Condiciones (variación)

Tus bárbaros iluminados y feroces atraviesan mis fronteras; y es de noche. Sol e intemperie: las condiciones que me han exigido para merecer la intimidad desgarradora de sus lanzas. Resuelto a traicionar el testamento de mi decadencia, deponiendo mis murallas, he aceptado.

martes, 22 de julio de 2008

Gramática

Hubiera sido valeroso ante un puñado de ceniza. Footfalls echo in the memory down the passage which we did not take towards the door we never opened into the rose-garden. My words echo thus, in your mind. Nuestro viaje a Islandia, donde hubiéramos hallado la nostalgia del presente. So leben wir und nehmen immer Abschied. Aquella melodía en la que hubiera formulado una dicha inabrogable.

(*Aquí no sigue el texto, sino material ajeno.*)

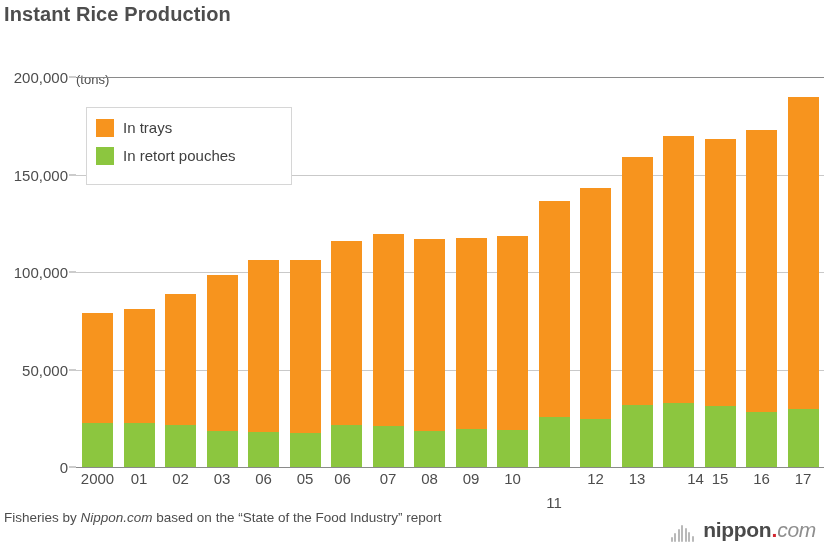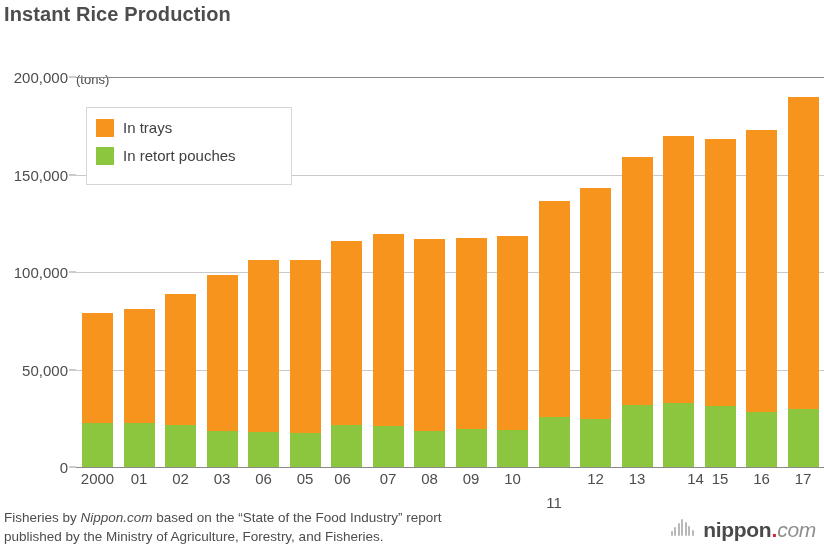--- a/index.html
+++ b/index.html
@@ -328,7 +328,6 @@
 
   <div id="footer-note">
     <span>Fisheries by </span><i>Nippon.com</i><span> based on the “State of the Food Industry” report</span><br>
-    <span>published by the Ministry of Agriculture, Forestry, and Fisheries.</span>
   </div>
 
   <div id="logo">

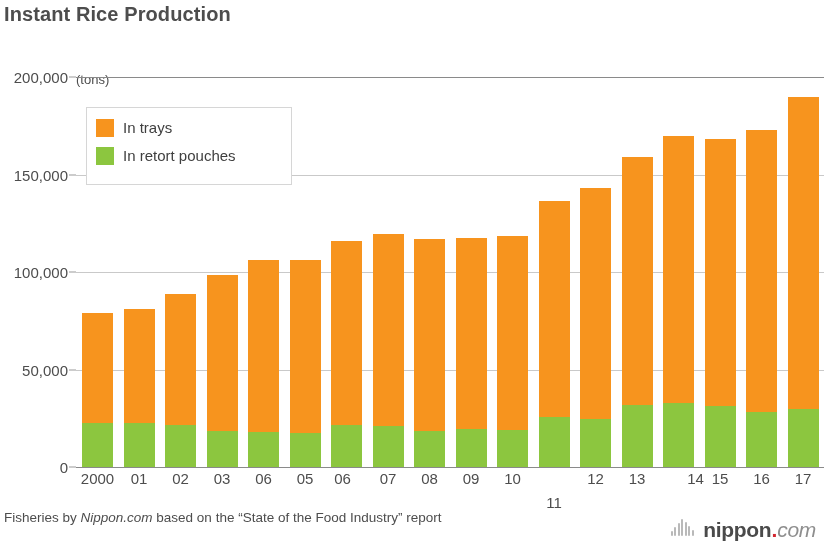--- a/index.html
+++ b/index.html
@@ -155,7 +155,7 @@
     right: 8px;
     top: 518px;
     display: flex;
-    align-items: flex-start;
+    align-items: flex-end;
   }
   #logo-mark {
     display: flex;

Every something is an echo of nothing. Acaso hubiera merecido tus abrazos tras amarte, aquella tarde. La tarde se ha vuelto invisible. Clase de gramática. Pretérito plus- cuamperfecto. Subjuntivo. El tiempo donde fue lo que no ha sido.

[Hay eco de pisadas en la memoria allá por el pasadizo que no tomamos hacia la puerta que nunca abrimos a la rosaleda. Mis palabras tienen eco así, en vuestra mente. (...) Así vivimos, siempre despidiéndonos (...) Todo algo es un eco de nada.]

Glosa a una sentencia de Anaximandro

De donde las cosas nacen, hacia eso perecen, según la necesidad; pues dan justicia y pago unas a otras de la injusticia, según el orden del tiempo.

Todo amor triunfante se precipita inexorablemente a su derrota.

lunes, 21 de julio de 2008

Ausencia

El sol tensa con agónica calma el arco del horizonte. Te espero.

domingo, 20 de julio de 2008

Ardor

La tibieza es el clima de la época. Ante sus tempestades de síes ahogados y voluntades exhaustas, no depondremos el ardor de nuestros corazones. La rendición de nuestra fiebre, amor mío, es una mansedumbre intolerable.

sábado, 19 de julio de 2008

Temis

El ojo que acecha culpabilidades habita en una casa de espejos estratégicamente velados.

viernes, 18 de julio de 2008

Experiencia (copla)

La experiencia es una maestra
selectiva y balbuceante
de lecciones desoídas
y que llegan siempre tarde.

jueves, 17 de julio de 2008

Memento

Nos preceden las tormentas que enfebrecen el verano. Ninguna palabra nos parece demasiado breve. Ninguna promesa insensata. Ola a ola, el silencio rompe contra la hospitalidad del viento. Corazón y corazón laten trenzándose en la espuma. La soledad no sobrevive a nuestra íntima paciencia.

Sacramento

Felicidad, sacramento de administración avarienta que bebo abrasadora e insaciablemente de tu boca.

Definición

Hombre: mamífero autoflagelante.

Esbozo

No cesaba de autorretratarse con la secreta esperanza de -siquiera alguna vez- no reconocerse.

Condiciones

Sol e intemperie. Las condiciones que me has exigido para merecer tu abrazo. Deponiendo mis murallas, he aceptado.

jueves, 10 de julio de 2008

Fronteras


Muro visible,
muro invisible,
fiebre erigida en roca y distancia,
¿qué soledades confrontas?


Recuerdo

Anémona en la nieve. Susurra que no ha sido una mentira.

Metamorfosis


En un solo trazo, con el pulso siempre firme, tu puño cerrado –especular abanderado del relámpago– asciende abriendo los dedos. La mano alcanza su cenit. Tu palma –estatua límpida del trueno– se yergue irrevocablemente abierta.

[Fotos de Susana Guillén y Rocío Calvo]

Tiempo

Las trémulas manos del tiempo reposan, calmas, en tu regazo. Medianoche.